■ **MATERIAL FOR THE TASK**

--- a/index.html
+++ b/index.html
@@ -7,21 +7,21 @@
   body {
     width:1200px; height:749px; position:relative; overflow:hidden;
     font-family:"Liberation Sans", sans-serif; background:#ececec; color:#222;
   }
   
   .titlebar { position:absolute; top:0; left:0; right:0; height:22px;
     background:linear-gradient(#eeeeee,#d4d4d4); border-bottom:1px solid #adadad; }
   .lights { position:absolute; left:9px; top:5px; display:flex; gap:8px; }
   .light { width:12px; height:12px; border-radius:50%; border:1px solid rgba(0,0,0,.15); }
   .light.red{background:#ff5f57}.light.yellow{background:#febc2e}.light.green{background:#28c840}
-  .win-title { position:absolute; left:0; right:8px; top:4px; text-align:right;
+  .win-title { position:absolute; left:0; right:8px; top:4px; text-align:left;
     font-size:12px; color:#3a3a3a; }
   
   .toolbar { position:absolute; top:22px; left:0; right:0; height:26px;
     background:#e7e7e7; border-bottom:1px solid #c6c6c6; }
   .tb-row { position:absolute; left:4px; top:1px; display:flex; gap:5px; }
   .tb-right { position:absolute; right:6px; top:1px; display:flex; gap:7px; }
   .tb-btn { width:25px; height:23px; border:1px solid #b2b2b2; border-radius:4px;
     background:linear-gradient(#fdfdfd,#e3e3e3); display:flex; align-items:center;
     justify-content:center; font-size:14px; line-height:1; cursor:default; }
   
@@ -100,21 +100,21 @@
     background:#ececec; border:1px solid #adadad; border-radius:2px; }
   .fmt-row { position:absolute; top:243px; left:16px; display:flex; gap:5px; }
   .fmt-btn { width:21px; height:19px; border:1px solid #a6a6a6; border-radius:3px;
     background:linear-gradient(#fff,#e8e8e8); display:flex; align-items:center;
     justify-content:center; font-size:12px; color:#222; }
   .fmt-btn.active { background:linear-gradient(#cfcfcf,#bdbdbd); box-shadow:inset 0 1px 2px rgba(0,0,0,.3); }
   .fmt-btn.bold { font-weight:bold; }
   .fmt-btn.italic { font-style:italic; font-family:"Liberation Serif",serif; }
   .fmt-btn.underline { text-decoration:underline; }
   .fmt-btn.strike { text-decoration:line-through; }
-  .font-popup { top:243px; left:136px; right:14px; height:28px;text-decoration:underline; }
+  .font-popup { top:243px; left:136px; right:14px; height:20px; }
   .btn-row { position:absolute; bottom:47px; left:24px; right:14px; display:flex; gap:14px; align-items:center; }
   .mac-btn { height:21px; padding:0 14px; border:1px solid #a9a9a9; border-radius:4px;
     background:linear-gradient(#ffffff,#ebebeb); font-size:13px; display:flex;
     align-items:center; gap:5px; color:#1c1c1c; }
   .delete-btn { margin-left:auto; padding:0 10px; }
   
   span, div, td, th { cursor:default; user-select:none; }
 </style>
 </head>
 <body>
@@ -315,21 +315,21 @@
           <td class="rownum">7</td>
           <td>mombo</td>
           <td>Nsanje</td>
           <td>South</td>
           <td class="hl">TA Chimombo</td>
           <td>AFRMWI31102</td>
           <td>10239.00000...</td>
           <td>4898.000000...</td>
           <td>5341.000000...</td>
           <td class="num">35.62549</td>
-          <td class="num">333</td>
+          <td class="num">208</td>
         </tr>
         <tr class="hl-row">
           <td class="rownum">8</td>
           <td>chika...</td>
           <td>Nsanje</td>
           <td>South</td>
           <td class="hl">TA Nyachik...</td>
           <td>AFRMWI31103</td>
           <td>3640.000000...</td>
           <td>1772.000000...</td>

■ **WHAT THE TASK ASKS**
The word is "color". Copy every line above where it appears.

■ **TASK RESPONSE**
     font-family:"Liberation Sans", sans-serif; background:#ececec; color:#222;
     font-size:12px; color:#3a3a3a; }
     justify-content:center; font-size:12px; color:#222; }
     align-items:center; gap:5px; color:#1c1c1c; }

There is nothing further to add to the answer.